Let’s be more specific. A/B testing in the email world has 5 ground rules. Knowing them will also clarify how and when to use A/B testing for your campaigns.
- Only choose one element or asset for each test Test different subject lines, CTAs or images, but always limit yourself to just one asset. After your A/B test is final and you have picked a winner, you can start testing out a different asset.
- Only have one variable You might be inclined to test out two or more variables, because you want to gather as much information as possible from a test. But doing so will defeat the purpose and make drawing conclusions unnecessarily difficult or downright impossible.
- Always have a control version A/B testing isn’t viable without having a control version of your email. That means that you are sending out a version with a different asset and one without it. You will be testing the variant against the control, so that the outcome is actionable.
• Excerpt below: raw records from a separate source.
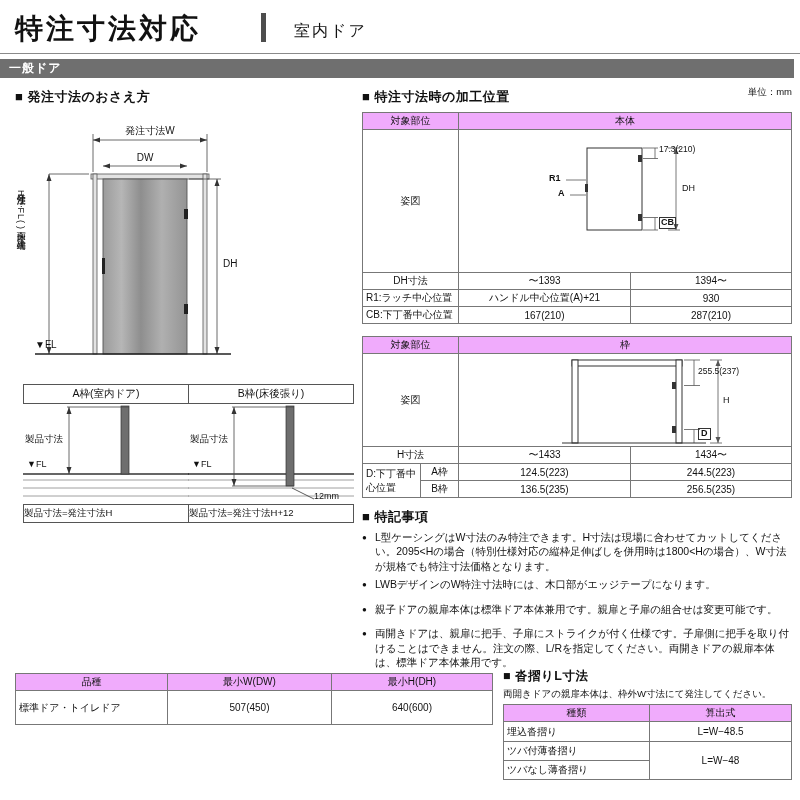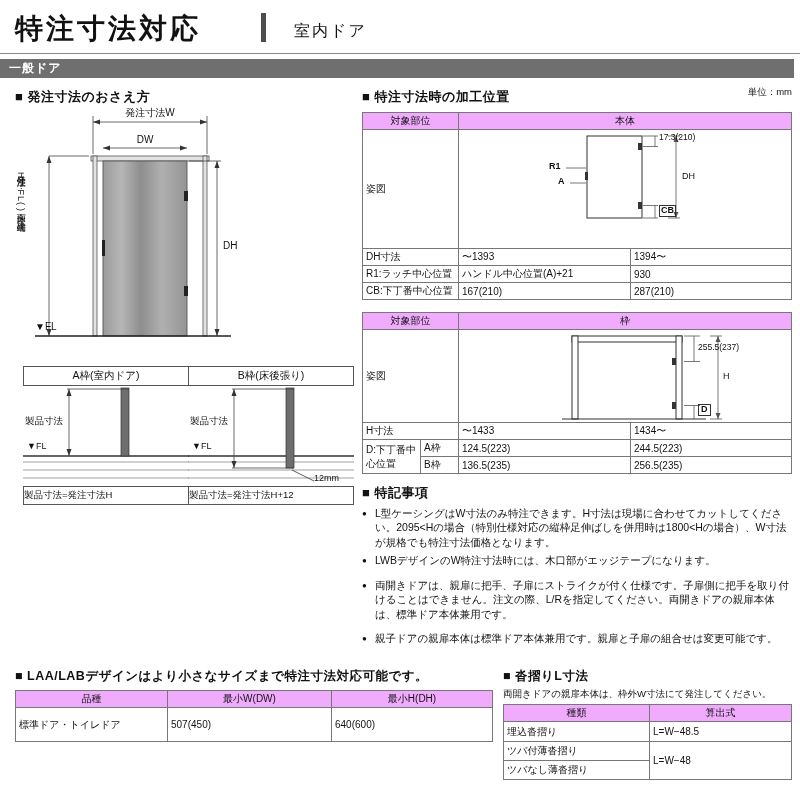"発注寸法W" div.fig { margin-top: none -> 18px }
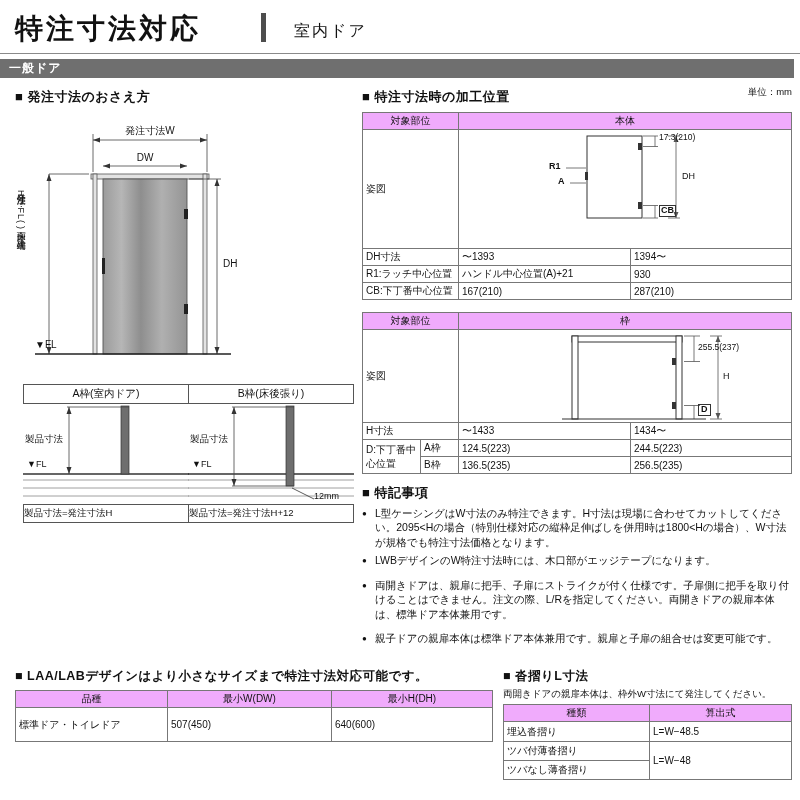"17.3(210)" div.fig { margin: 0 auto -> 12px auto }
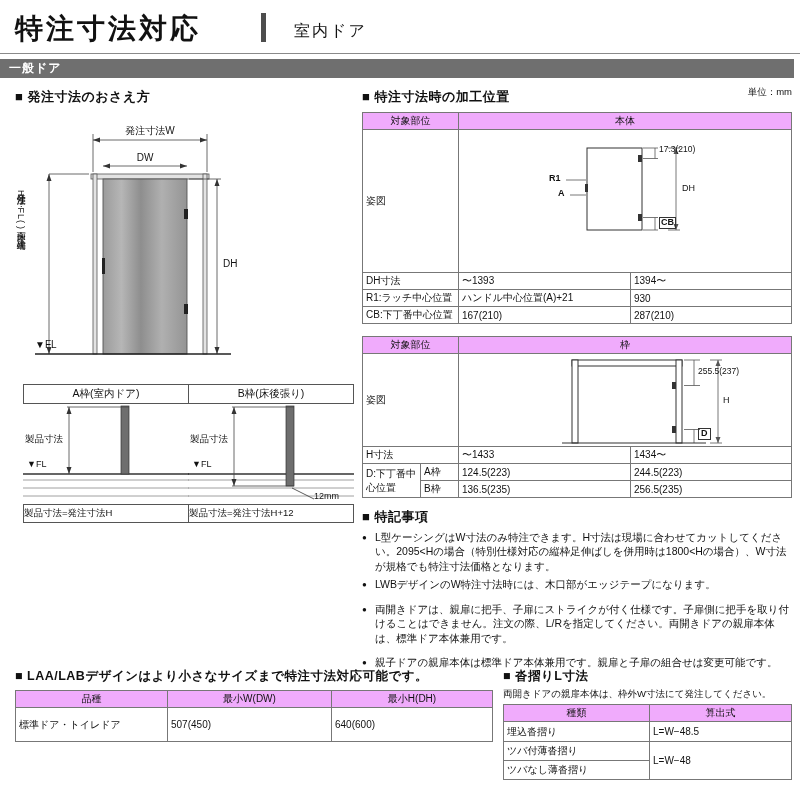"姿図" .ctr { text-align: none -> center }
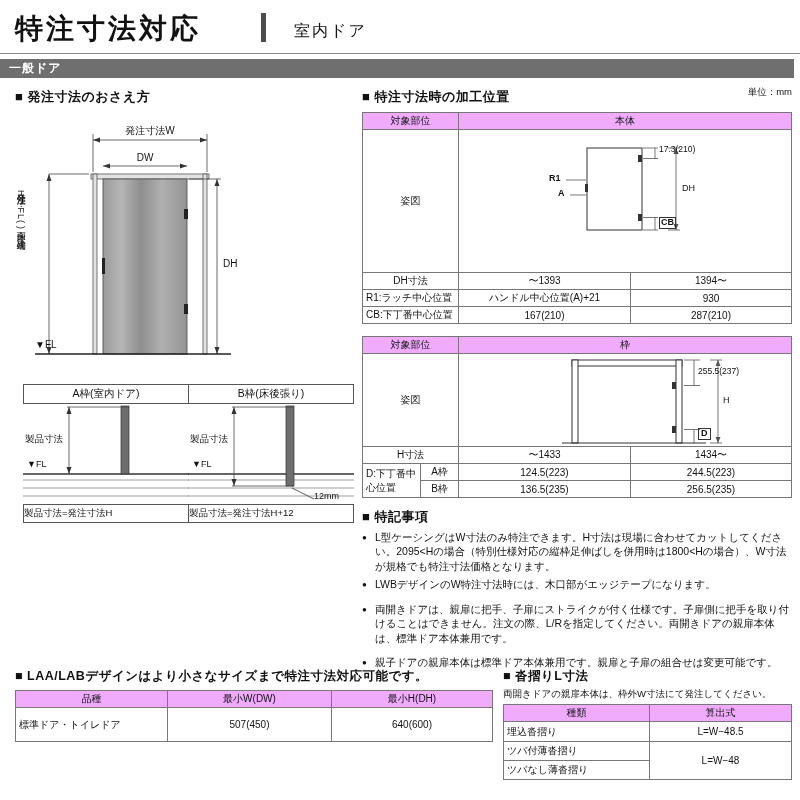"両開きドアは、親扉に把手、子扉にストライクが付く仕様です。子扉側に把手を取り付け" li.gap { order: before "親子ドアの親扉本体は標準ドア本体兼用です。親扉と子扉の組合せは変更可能です。" -> after "親子ドアの親扉本体は標準ドア本体兼用です。親扉と子扉の組合せは変更可能です。" }
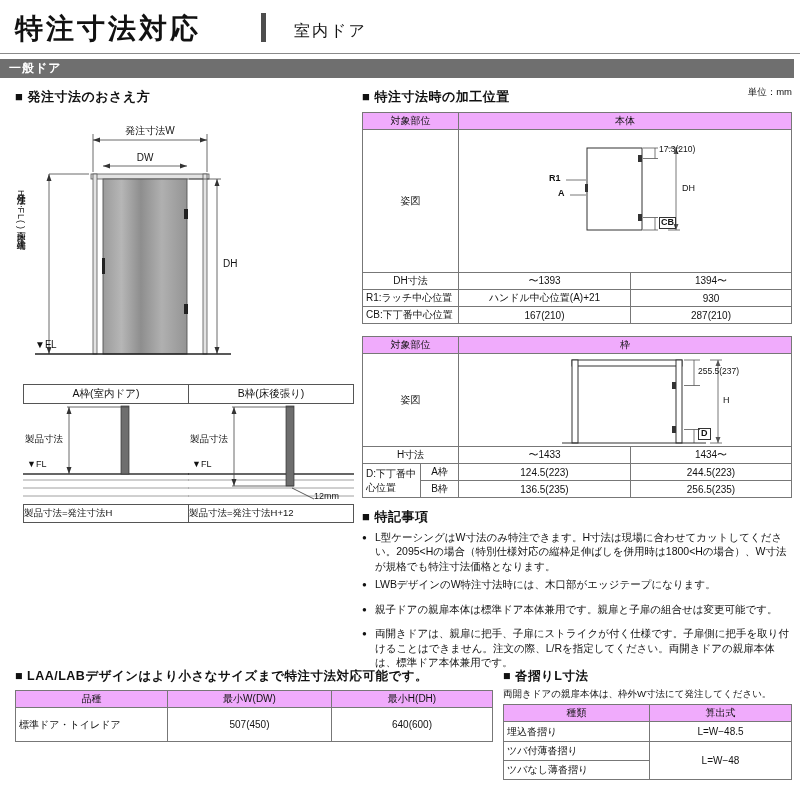"■ LAA/LABデザインはより小さなサイズまで特注寸法対応可能です。" div.sec-h { html: <div>■ LAA/LABデザインはより小さなサイズまで特注寸法対応可能です。</div> -> none }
- Use random split audiences Most well known email service providers offer complete A/B testing features, including randomizing audiences. That way, you won’t have to create segments prior to deployment. Random split audiences will ensure that no bias or misconception will influence who receives the control or variable versions of the email.
- Send the A/B test at the same time To allow for relevant results, both versions need to be sent out at the same time. Otherwise, you risk influencing the outcome by allowing timing to affect how subscribers will engage with your campaign.
Multivariate testing is the next step in sending out different versions of the same email. You will be testing multiple variations, not just one, to see not just what performs better, but also to find out which combinations of assets deliver the best results.
You can create several copy messages, images, CTAs or even different templates, with different fonts and colors. Keep in mind that you will need to use a software solution that permits multivariate testing, because doing it manually is impractical and could also affect results. MailChimp, which is natively integrated with our email verification service, has multivariate testing built-in. Read this great guide from Uplers Email to learn more on the topic of A/B and multivariate testing.
To achieve all email campaign goals, it is important to remember the lessons we have learned today. Here is what you need to keep in mind when setting out KPIs and when analyzing your email data:
- Create a clear email marketing strategy and adhere to it religiously
- Follow both engagement and disengagement email marketing metrics to have a clear picture on results
- Implement regular A/B testing to analyze data and extract useful data. When possible, and when you feel comfortable with the approach, try to also use multivariate testing.